Voilà une anomalie de catalogue qu’il vaut mieux expliquer que masquer. Comptez 1 009 € pour 2 200 m² annoncés d’un côté, 1 092,70 € pour 1 000 m² de l’autre avec le 310 Mark II. Plus du double de surface, pour 83,70 € de moins.
Un prix de fin de carrière, pas une bonne affaire miraculeuse
Rien de récent dans cette machine. Sa référence marchande figure parmi les plus anciennes du catalogue, et ses caractéristiques ont dû être relevées sur une page d’assistance du constructeur, pas sur une fiche produit courante. Chez Husqvarna, ce déplacement vers l’assistance signale une machine sortie de la gamme active mais toujours suivie et toujours distribuée.
Ce statut explique le prix. Il faut en tirer les conséquences plutôt que se réjouir trop vite. Une machine ancienne conserve son service après-vente, ses pièces d’usure et sa mécanique éprouvée, mais elle ne reçoit plus les évolutions logicielles, elle ne bénéficie d’aucun des choix ergonomiques faits depuis, et son stock de neuf finira par s’épuiser.
Cela dit, sur cette niche, la mécanique compte davantage que l’électronique dans la durée. Ce qui casse, ce sont les roues, la batterie et la station de charge. Pas l’algorithme. Un robot ancien d’une marque qui fournit encore ses pièces n’est donc pas un mauvais calcul en soi, à condition de savoir ce qu’on achète.
Ce que la fiche technique dit de mieux que les Mark II
Sur trois lignes, le 320 dépasse les deux Automower Mark II du comparatif.
La pente admissible atteint 45 %, contre 40 % aux deux autres, et cinq points au-dessus de la médiane du catalogue. Sur les neuf Husqvarna du comparatif, seul le 430X Nera fait mieux, avec 50 %.
L’autonomie s’établit à 80 minutes, contre 60 aux Mark II. Sur une surface conseillée deux fois supérieure, l’écart n’efface pas la différence de charge de travail, mais il va dans le bon sens.
La largeur de coupe atteint 24 cm, la valeur la plus large des neuf Husqvarna du comparatif, à égalité avec le 430X Nera et le 520, et quatre centimètres au-dessus de la médiane du catalogue. Plus le terrain est grand, plus un plateau large réduit mécaniquement le nombre de passages nécessaires.
Enfin 58 dB, la deuxième valeur la plus basse des neuf Husqvarna du comparatif derrière les 56 dB du 430X Nera, et pile sur la médiane des 44 modèles qui publient ce chiffre.
Ce que la fiche technique dit de moins bien
La case Wi-Fi porte un « non » explicite. Ce n’est pas une donnée manquante, c’est une réponse. Aucune connectivité intégrée, donc aucune programmation à distance, aucune alerte sur téléphone, aucune mise à jour automatique.
Sur 2 200 m², cette absence se paie en trajets. Changer un horaire, ajuster une hauteur de coupe, lire un message d’erreur : chaque fois, il faut aller jusqu’à la machine, la trouver, se pencher. Les concurrents à 800 € font tout cela depuis un canapé, et c’est devenu la fonction que les acheteurs citent en premier dans leurs retours sur l’ensemble de la niche.
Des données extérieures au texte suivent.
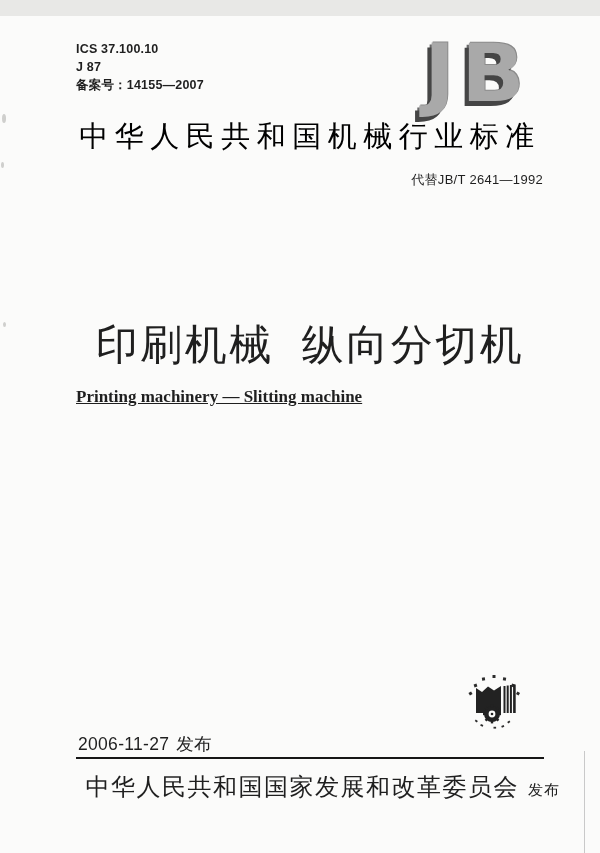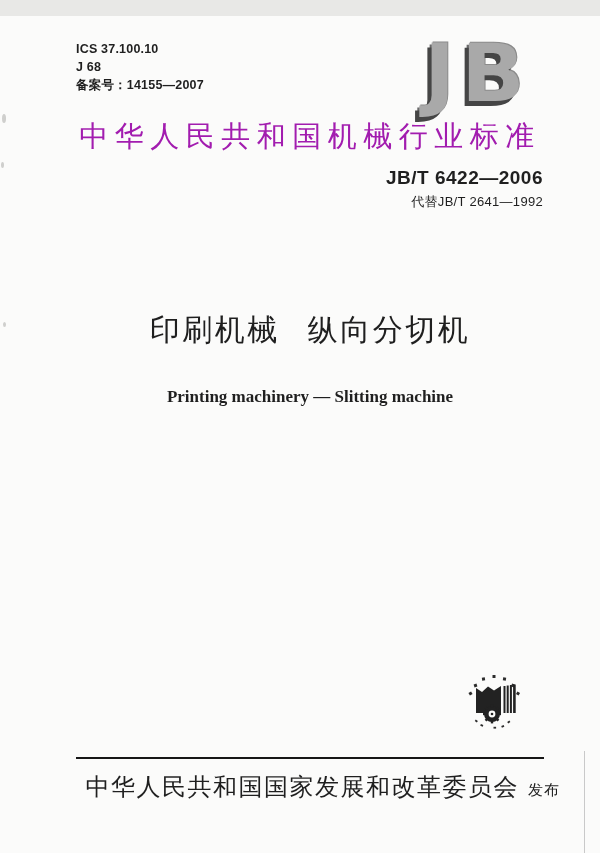"J 68" div { text: 68 -> 87 }
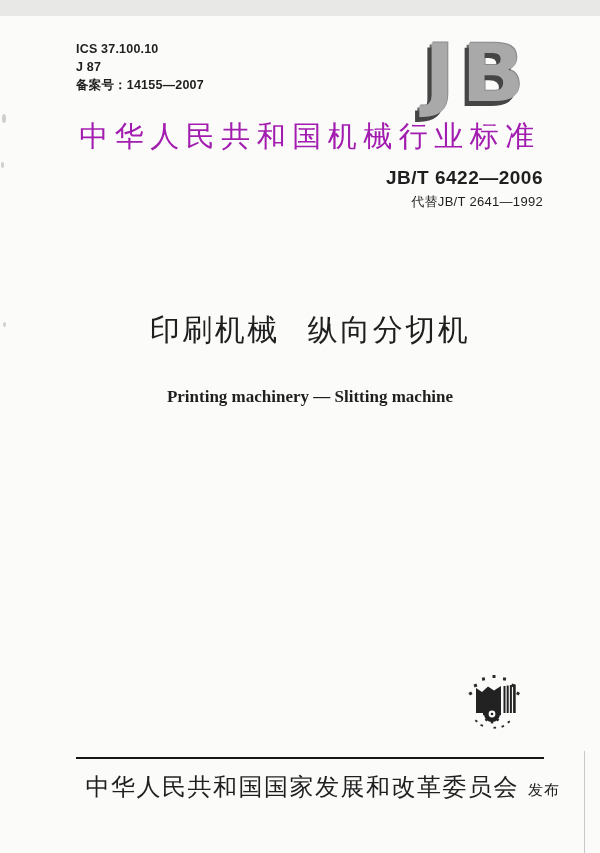"中华人民共和国机械行业标准" .heading { color: #a21caf -> #000000 }
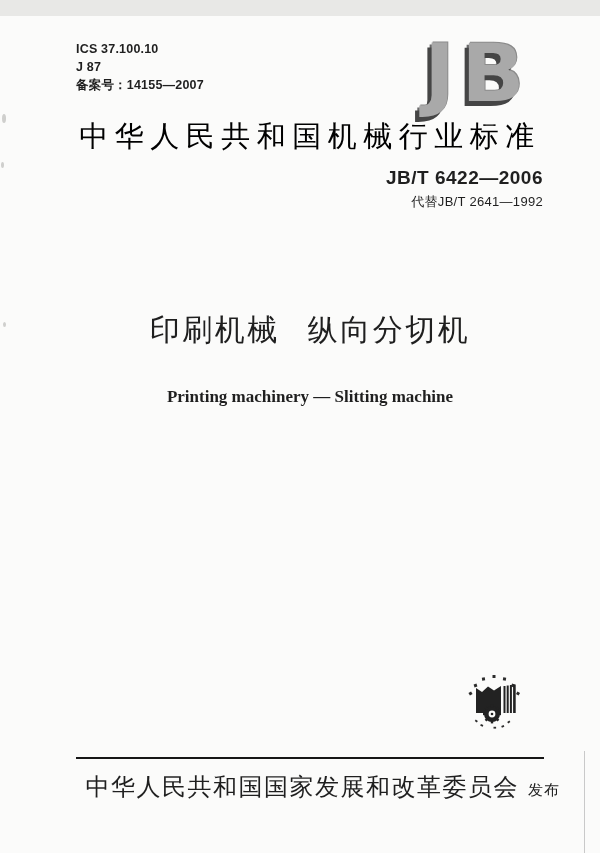"JB/T 6422—2006" div.num { html: <div>JB/T 6422—2006</div> -> none }
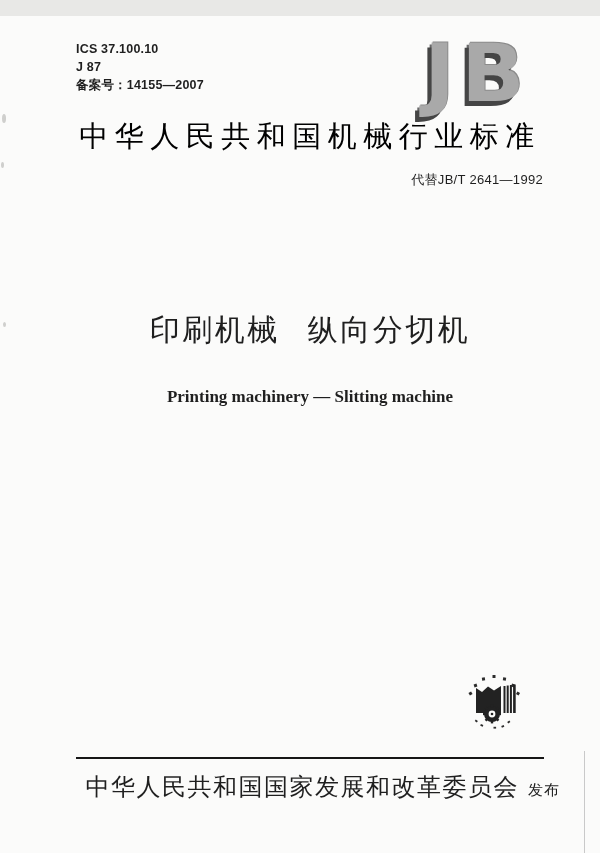"印刷机械 纵向分切机" .title-cn { font-size: 30px -> 42px; top: 294px -> 301px }
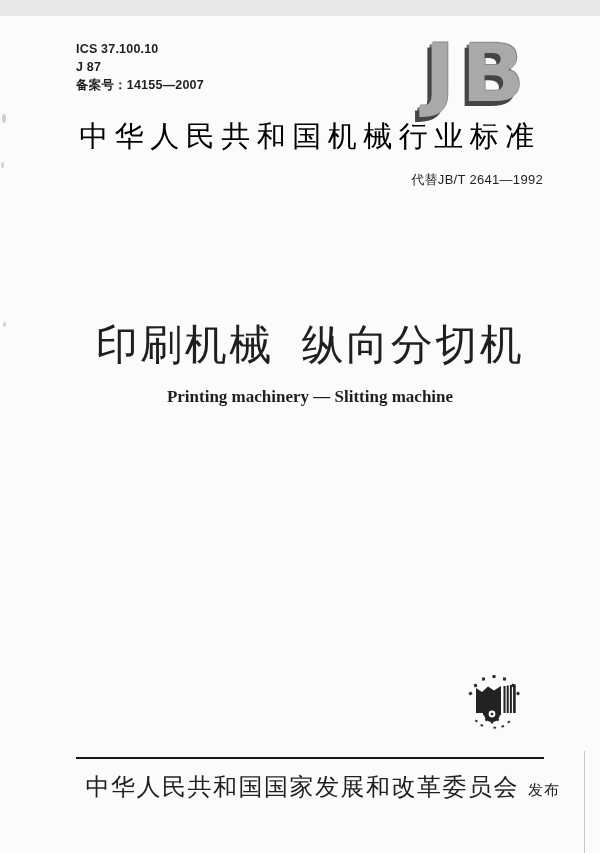"Printing machinery — Slitting machine" .title-en { text-align: center -> none; text-decoration: none -> underline }
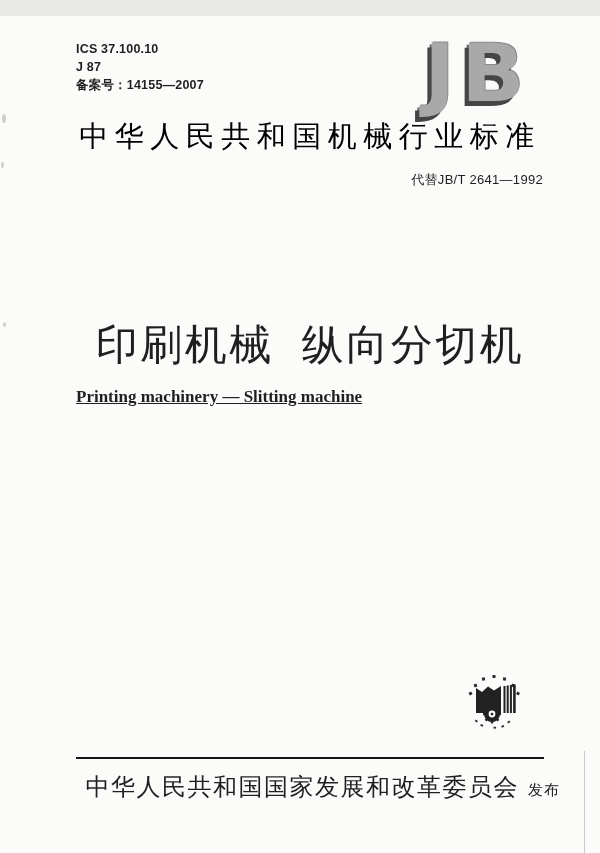"2006-11-27 发布" div { html: none -> <div> <span>2006-11-27</span><span>发布</span> </div> }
Il faut aussi rappeler ce que 2 200 m² de câble périphérique représentent. Le tour complet de la pelouse, le contournement de chaque massif et de chaque arbre isolé, le fil de guidage, les cavaliers ou l’enfouissement. On parle de centaines de mètres et de plusieurs demi-journées, avec un point de fragilité permanent une fois posé.
Aucun avis relevé
Le relevé du 2 août 2026 ne rattache aucun avis client à cette référence. C’est cohérent avec l’ancienneté du modèle et avec un volume de ventes résiduel.
L’information manque donc totalement sur trois points : le comportement après plusieurs saisons, la disponibilité réelle des pièces aujourd’hui, et la façon dont le service après-vente traite une machine qui n’est plus au catalogue actif. Aucun retour d’usage ne vient compléter ou contredire la fiche constructeur, et les avis d’autres Automower ne se transfèrent pas, les stations de charge et les câbles d’alimentation ayant changé entre générations.
À qui ça s’adresse
Un grand terrain, plutôt pentu, déjà équipé d’un fil périphérique en bon état ou chez quelqu’un que la pose n’effraie pas, avec l’idée d’acheter de la mécanique plutôt que du logiciel. À 1 009 € pour 2 200 m² et 45 % de pente, aucune machine récente du comparatif ne s’approche de ce rapport.
Sur un jardin moyen, ou chez qui veut piloter sa tonte depuis son téléphone, la question ne se pose pas.